Appraiser at the Annual Progress Seminar for PhD candidates at RGIT, Mumbai- 27th September 2019.
Associate Editor, IEEE Open Access
IBM Trained Expert in Python and Introduction to Data Analytics.
IBM Certified Teach the trainer workshop in Applied Statistical Analysis, Data Warehousing and Multidimensional Modelling
Convener & Chairperson: IEEE Special Session
Video Processing and Visual Communications, INDIACom 2016.
SAP Award for Excellence on use of ICT in Education for Online and Blended Learning at Faculty Development Programme, IIT Bombay, 2016.
Associate faculty for FDP on Online and Blended Learning organized by IIT Bombay under T10KT project from 3 August, 2017 to 12 October, 2017.
Dr./Prof. Akash Rajak
KIET Group of Institutions, Delhi-NCR, Ghaziabad
Biography: Dr. Akash Rajak is working as Professor in KIET Group of Institutions, Ghaziabad, India. He did his Ph.D. in Computer Science from Barkatullah University, Bhopal, India in Data Mining. He has 20 years of teaching and research experience. Dr. Rajak published various research papers in reputed journals and conferences. His research area is machine learning, data science and reinforcement learning. He served as Session chair of IEEE conferences and as a Reviewer of springer journals.
Dr. Mohammed Abdul Bari
HOD & Associate Professor in CSE Department, ISL Engineering College
Brief Introduction: To obtain a challenging and rewarding position as an Assistant/Associate Professor in C.S.E. /I.T. To prove as a skilled professional in the universal arena of teaching and contribute substantially and satisfactorily for the benefit of the academic institutes. More than 10 years of teaching experience in reputed Engineering Colleges in India, Europe and Gulf University. Solidunderstanding of Data warehousing, OLTP and OLAP concepts. Good knowledge of SQL. Strong knowledge in relational databases (RDBMS), data modeling, SAP, Software Engineering, Manet. Co-Author of 3(Three) books published in Germany, USA, India. 3 Patent. I2OR National Eminent Researcher Award 2020. Having papers published in more than 18 international Journal, which include Elsevier, Springer. Double Masters, Cisco Certified. Co-ordinators of Entrepreneurship Development Cell (EDP) & Intellectual Property Right (IPR), Work in NAAC Criteria -2, 3, 6. Work in capturing NIRF (National Institutional Ranking 2 Framework), ARIIA (Atal Ranking of Institutions on Innovation Achievements) data. Reviewer of Conference CSAE-2019, Reviewer Journal Mathematics and Computer Science (MCS), ICACECS-Springer; NPTL -Cloud Computing (8 Week Course). Coursera Course on Cloud Computing. Azure Solution Architect Certified, Designed Syllabus VI SEM OSMANIA UNIVERSITY -CLOUD COMPUTING.

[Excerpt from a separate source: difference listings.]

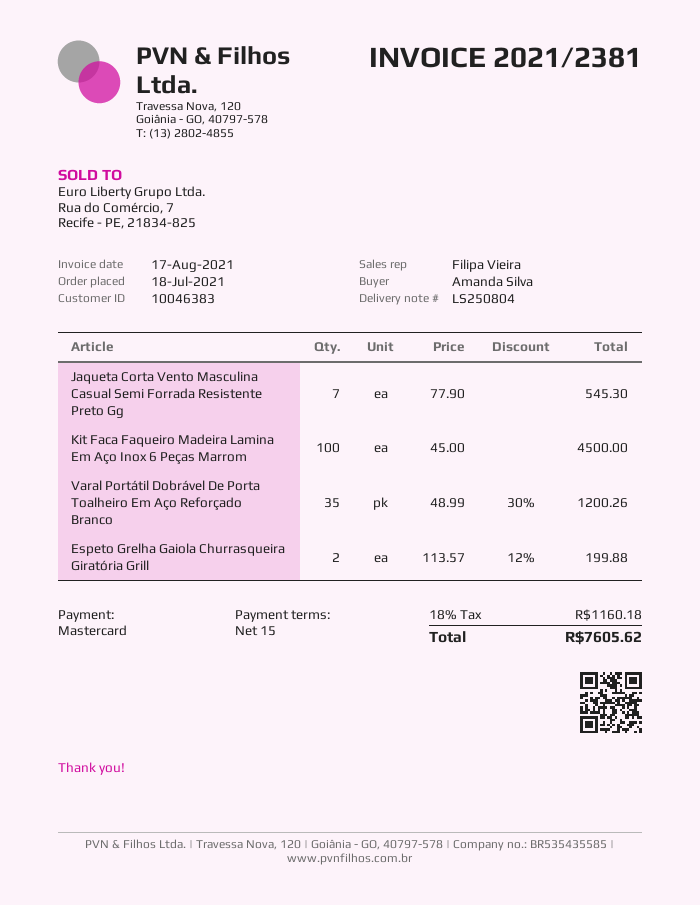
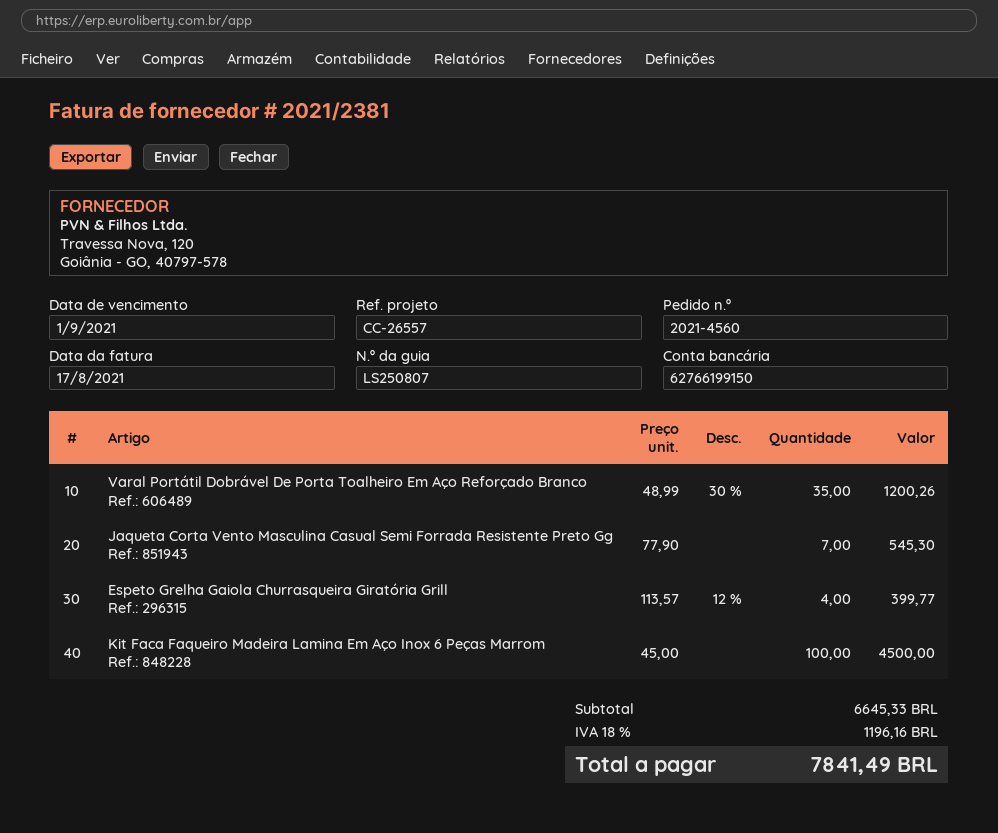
delivery note number: LS250804 -> LS250807
Espeto Grelha Gaiola Churrasqueira Giratória Grill: 2 x 113.57 - 12% = 199.88 -> 4 x 113.57 - 12% = 399.77
tax: 18% = 1160.18 -> 18% = 1196.16
total: 7605.62 -> 7841.49

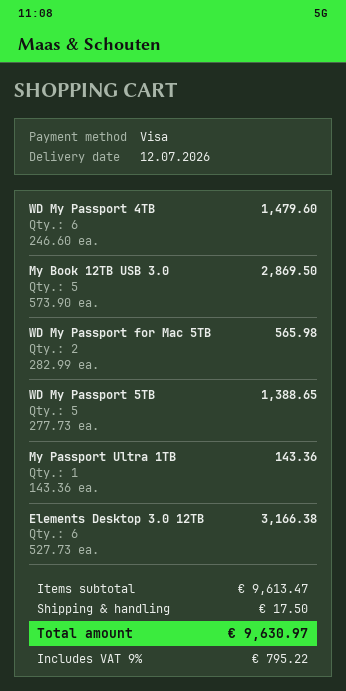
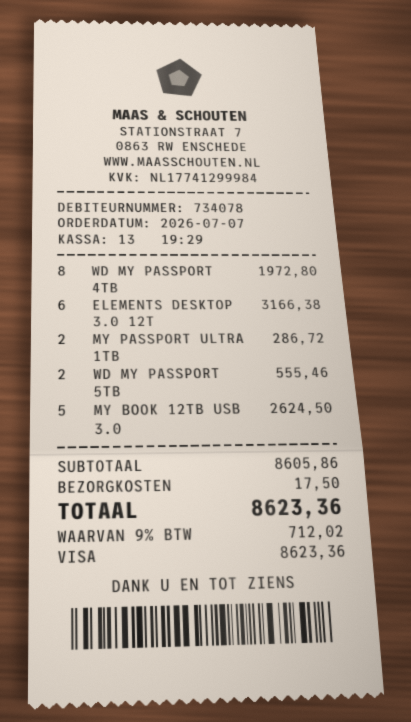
WD My Passport 4TB: 6 for 1479.60 -> 8 for 1972.80
My Book 12TB USB 3.0: 5 for 2869.50 -> 5 for 2624.50
WD My Passport for Mac 5TB: 2 for 565.98 -> none
WD My Passport 5TB: 5 for 1388.65 -> 2 for 555.46
My Passport Ultra 1TB: 1 for 143.36 -> 2 for 286.72
subtotal: 9613.47 -> 8605.86
tax: 9% = 795.22 -> 9% = 712.02
total: 9630.97 -> 8623.36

Dr. Arshad Ahmad Khan Mohammad
Asst.Prof., CSE Dept.,SoT, GITAM
Brief Introduction: Arshad Ahmad Khan Mohammad, working as Asst.Prof., CSE Dept.,SoT, GITAM Deemed to be University, Hyderabad, INDIA. He obtained B.Tech (ECE) from MCET, Hyderabad and M.Tech (CNIS) from School of Information Technology, JNTUH, Hyderabad, secured first rank in M.Tech (CNIS) in the year 2012 .Received PhD (CSE) from Koneru Lakshmaiah University, Guntur, Andhra Pradesh. He has published many technical papers in international journals & conferences. He was a valued member of Springer AISC Technical Program Committee and rendering active participation as reviewer in conferences, 2015. He reviewed the research papers of International Journals; India 2014, BioSens-Apps-2015, FICTA – 2014, IC3T 2015 conferences. He guided many B.Tech & M.Tech students for their academic projects. He received the Young scientist award 2020 from IJIEMR Elsevier-SSRN.